* _Exercise requirements_
Determine how many lines in the records hold "border", then give that number by itself.

* _Listed records_
____________

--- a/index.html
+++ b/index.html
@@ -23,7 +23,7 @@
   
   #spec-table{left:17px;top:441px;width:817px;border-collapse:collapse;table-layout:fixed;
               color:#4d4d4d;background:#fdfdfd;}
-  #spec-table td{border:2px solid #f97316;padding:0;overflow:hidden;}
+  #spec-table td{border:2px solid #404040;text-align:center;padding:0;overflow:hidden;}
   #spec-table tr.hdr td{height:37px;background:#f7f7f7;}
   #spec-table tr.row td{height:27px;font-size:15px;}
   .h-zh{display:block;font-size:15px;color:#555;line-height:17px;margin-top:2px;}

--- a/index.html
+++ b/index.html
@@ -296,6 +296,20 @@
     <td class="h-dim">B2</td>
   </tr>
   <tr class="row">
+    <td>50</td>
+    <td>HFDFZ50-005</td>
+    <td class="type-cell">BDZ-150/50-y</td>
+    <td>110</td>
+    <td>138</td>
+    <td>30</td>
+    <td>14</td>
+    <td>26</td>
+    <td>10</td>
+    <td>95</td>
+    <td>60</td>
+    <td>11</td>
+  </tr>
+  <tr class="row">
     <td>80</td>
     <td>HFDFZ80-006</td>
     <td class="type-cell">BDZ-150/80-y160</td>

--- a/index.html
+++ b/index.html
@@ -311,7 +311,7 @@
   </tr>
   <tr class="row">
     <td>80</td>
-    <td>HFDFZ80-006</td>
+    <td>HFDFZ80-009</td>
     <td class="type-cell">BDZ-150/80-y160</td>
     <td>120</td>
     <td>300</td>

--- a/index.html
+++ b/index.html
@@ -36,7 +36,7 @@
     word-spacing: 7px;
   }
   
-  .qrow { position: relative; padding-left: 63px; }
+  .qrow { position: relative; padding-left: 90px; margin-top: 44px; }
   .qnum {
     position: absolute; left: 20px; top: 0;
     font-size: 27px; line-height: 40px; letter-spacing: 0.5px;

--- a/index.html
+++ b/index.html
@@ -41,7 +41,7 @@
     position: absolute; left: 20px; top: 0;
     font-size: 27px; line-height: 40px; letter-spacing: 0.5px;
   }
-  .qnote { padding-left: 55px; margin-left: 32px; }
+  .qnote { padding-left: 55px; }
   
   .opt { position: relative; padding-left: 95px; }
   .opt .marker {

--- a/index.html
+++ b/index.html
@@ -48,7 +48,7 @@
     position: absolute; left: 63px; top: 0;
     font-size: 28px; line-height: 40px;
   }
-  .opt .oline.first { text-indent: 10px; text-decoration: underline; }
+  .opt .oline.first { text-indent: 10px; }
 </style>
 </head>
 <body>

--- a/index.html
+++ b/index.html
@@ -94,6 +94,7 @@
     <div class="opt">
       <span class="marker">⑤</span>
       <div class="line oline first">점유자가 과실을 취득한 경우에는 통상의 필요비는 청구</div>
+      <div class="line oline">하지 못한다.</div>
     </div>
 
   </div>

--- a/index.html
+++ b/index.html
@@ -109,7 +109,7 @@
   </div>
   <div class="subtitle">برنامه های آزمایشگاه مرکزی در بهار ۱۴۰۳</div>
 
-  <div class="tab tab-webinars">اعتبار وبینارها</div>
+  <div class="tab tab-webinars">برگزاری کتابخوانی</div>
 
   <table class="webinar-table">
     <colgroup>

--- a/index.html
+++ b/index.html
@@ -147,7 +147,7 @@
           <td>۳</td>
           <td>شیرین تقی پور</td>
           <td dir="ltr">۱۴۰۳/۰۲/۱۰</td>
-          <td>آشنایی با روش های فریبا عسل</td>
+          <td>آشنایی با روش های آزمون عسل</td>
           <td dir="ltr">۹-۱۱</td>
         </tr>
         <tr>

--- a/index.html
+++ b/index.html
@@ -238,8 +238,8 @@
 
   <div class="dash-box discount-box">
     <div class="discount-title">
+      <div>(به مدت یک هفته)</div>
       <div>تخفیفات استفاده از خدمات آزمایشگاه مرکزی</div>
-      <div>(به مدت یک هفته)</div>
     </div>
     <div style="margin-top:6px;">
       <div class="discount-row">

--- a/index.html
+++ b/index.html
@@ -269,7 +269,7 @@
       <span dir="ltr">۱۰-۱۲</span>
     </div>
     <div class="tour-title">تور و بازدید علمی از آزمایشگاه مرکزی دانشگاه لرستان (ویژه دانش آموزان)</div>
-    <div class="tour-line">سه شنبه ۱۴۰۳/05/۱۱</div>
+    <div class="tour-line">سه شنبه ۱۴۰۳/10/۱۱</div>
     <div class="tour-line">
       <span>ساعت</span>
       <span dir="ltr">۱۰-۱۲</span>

____________

* _Output of the task_
3